The stream-object has mutable state, which is guarded by the reentrant-error so that if the current first element is accessed at the wrong time, it will raise an arguments error.
;; stream-const.rkt
(define (stream-force-first p)
(cond
[(eagerly-created-stream-first-forced? p)
(unpack-multivalue (eagerly-created-stream-first p))]
[else
(define thunk (eagerly-created-stream-first p))
(set-eagerly-created-stream-first! p reentrant-error)

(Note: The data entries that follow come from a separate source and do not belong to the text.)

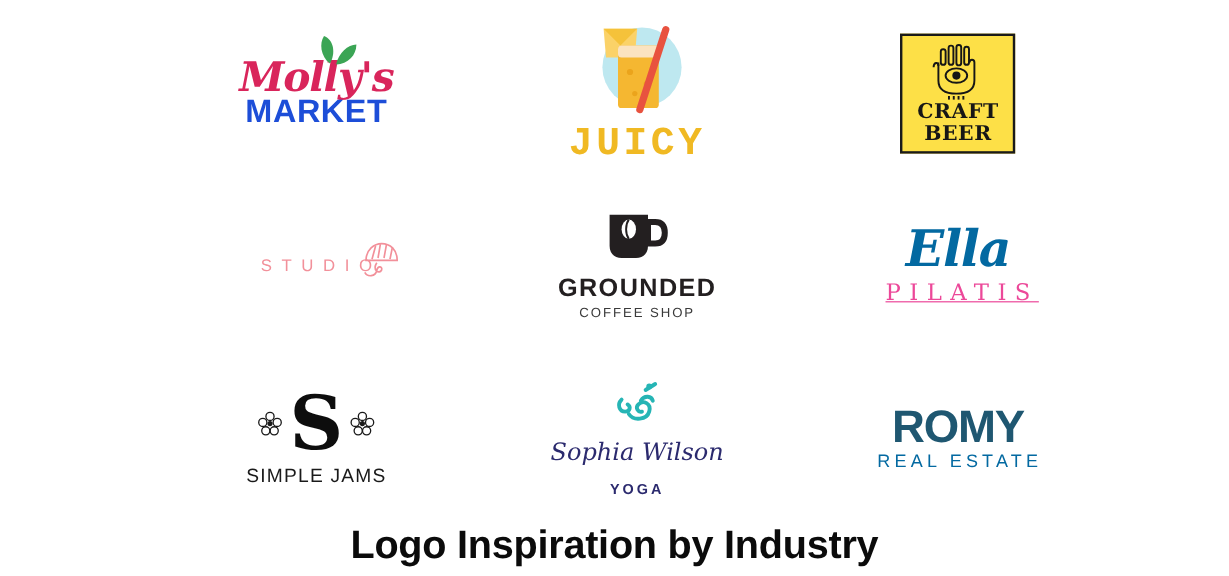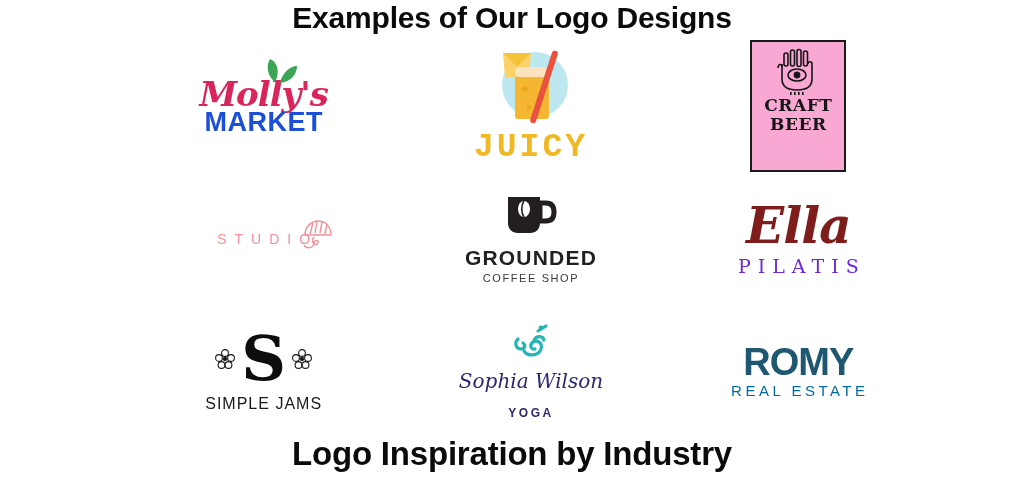--- a/index.html
+++ b/index.html
@@ -230,7 +230,6 @@
 
 <div class="page">
 
-  <div class="heading heading-top">Examples of Our Logo Designs</div>
 
   <div class="grid">
 

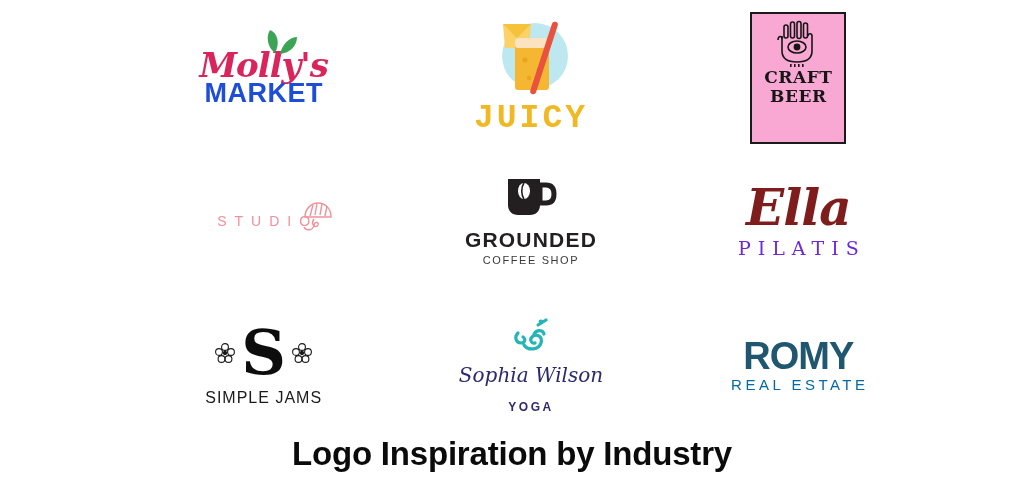--- a/index.html
+++ b/index.html
@@ -86,11 +86,11 @@
   
   .craftbeer {
     border: 2px solid #1a1a1a;
-    width: 96px; height: 132px;
+    width: 96px; height: 100px;
     display: flex; flex-direction: column;
     align-items: center; justify-content: flex-start;
     padding-top: 6px;
-    background: #f9a8d4;
+    background: #fde047;
   }
   .craftbeer .cb-word {
     font-family: "DejaVu Serif", serif;

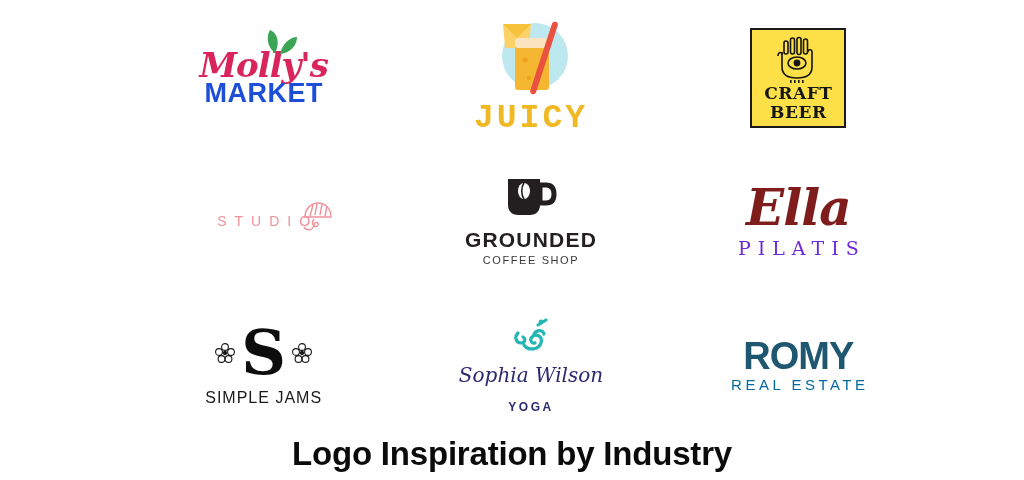--- a/index.html
+++ b/index.html
@@ -148,8 +148,8 @@
     font-family: "DejaVu Serif", serif;
     font-style: italic;
     font-weight: bold;
-    font-size: 50px;
-    color: #7f1d1d;
+    font-size: 42px;
+    color: #0369a1;
     letter-spacing: -1px;
     display: block;
   }

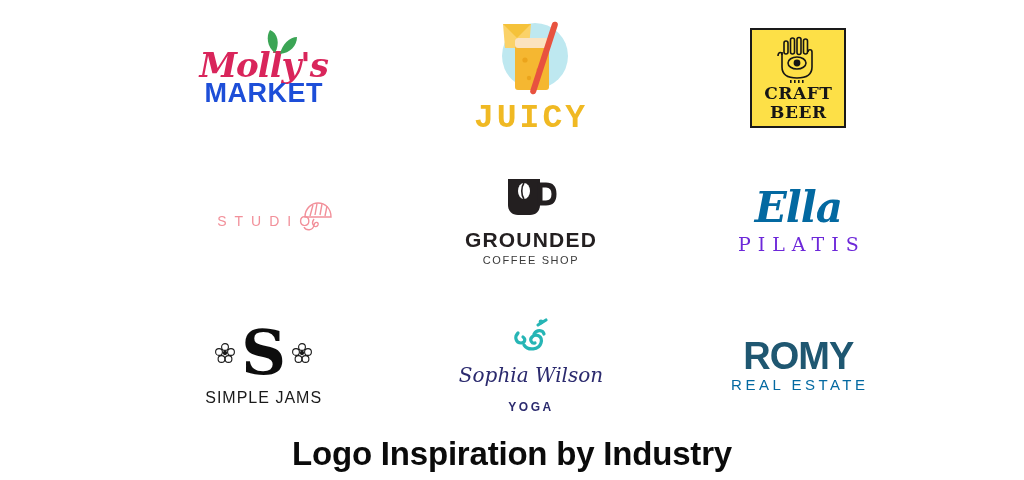--- a/index.html
+++ b/index.html
@@ -156,11 +156,12 @@
   .ella .sub {
     font-family: "DejaVu Serif", serif;
     font-size: 19px;
-    color: #6d28d9;
+    color: #ec4899;
     letter-spacing: 7px;
     display: block;
     margin-top: 6px;
     padding-left: 7px;
+    text-decoration: underline;
   }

(define v (thunk->multivalue thunk))
(set-eagerly-created-stream-first! p v)
(set-eagerly-created-stream-first-forced?! p #t)
(unpack-multivalue v)]))
You can kind of get around this by catching out-of-sequence accesses and retrying until it succeeds, but it seems less than optimal:
You would think that (1) recognizing the state-ful nature of stream cells and (2) sequentializing access to the stream via concurrency control might solve the problem:
#lang racket/base
(require racket/stream)
(define K (stream-cons 1
(for/stream ([a (in-stream K)])
(let () (sleep 1) a))))
(define ch (make-channel))
(define access
(thread
(λ ()
(let loop ()
(define request (channel-get ch))
(define K (car request))
(define index (cdr request))
(define result (stream-ref K index))
(channel-put ch result)
(loop)))))
(define (stream-ref-concurrent st i)
(channel-put ch (cons st i))
(channel-get ch))
(define _
(build-list 2
(λ (i)
(thread
(λ ()
(define result (stream-ref-concurrent K 10))
(eprintf "debugging thread ~a ~a\n" i result))))))
But when you run this you realize that something fails to do its job when the stream doesn't really exist . The "access thread" merely returns the given index.